After locating the line that holds "AS1730 Thrust Needle", transcribe it and each following line to the end of the records, changing nothing and adding nothing.

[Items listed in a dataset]
* * * * * * *

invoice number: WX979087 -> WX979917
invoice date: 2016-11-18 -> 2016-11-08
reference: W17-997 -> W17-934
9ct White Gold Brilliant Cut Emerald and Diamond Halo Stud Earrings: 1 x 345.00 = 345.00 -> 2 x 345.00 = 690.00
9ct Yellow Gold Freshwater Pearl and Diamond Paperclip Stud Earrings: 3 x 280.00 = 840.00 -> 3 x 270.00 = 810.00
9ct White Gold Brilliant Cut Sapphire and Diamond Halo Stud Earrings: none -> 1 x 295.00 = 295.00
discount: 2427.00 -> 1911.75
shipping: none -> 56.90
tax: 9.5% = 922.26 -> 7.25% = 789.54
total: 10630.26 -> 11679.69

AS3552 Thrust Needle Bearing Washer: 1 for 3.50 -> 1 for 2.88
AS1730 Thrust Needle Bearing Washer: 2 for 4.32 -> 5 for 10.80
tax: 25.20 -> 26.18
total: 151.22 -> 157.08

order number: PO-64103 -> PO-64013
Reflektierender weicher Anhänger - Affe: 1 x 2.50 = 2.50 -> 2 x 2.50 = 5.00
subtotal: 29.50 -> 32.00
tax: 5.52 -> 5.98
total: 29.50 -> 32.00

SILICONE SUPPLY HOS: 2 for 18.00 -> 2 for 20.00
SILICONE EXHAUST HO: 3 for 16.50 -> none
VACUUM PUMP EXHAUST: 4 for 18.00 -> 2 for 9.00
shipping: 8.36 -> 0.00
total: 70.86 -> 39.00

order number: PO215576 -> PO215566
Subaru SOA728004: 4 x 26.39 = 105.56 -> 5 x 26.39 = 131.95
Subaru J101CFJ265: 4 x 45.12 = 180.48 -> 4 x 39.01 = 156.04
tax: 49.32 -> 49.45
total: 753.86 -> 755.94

* * * * * * *

SOLUTION TO THIS EXERCISE.
AS1730 Thrust Needle Bearing Washer: 2 for 4.32 -> 5 for 10.80
tax: 25.20 -> 26.18
total: 151.22 -> 157.08

order number: PO-64103 -> PO-64013
Reflektierender weicher Anhänger - Affe: 1 x 2.50 = 2.50 -> 2 x 2.50 = 5.00
subtotal: 29.50 -> 32.00
tax: 5.52 -> 5.98
total: 29.50 -> 32.00

SILICONE SUPPLY HOS: 2 for 18.00 -> 2 for 20.00
SILICONE EXHAUST HO: 3 for 16.50 -> none
VACUUM PUMP EXHAUST: 4 for 18.00 -> 2 for 9.00
shipping: 8.36 -> 0.00
total: 70.86 -> 39.00

order number: PO215576 -> PO215566
Subaru SOA728004: 4 x 26.39 = 105.56 -> 5 x 26.39 = 131.95
Subaru J101CFJ265: 4 x 45.12 = 180.48 -> 4 x 39.01 = 156.04
tax: 49.32 -> 49.45
total: 753.86 -> 755.94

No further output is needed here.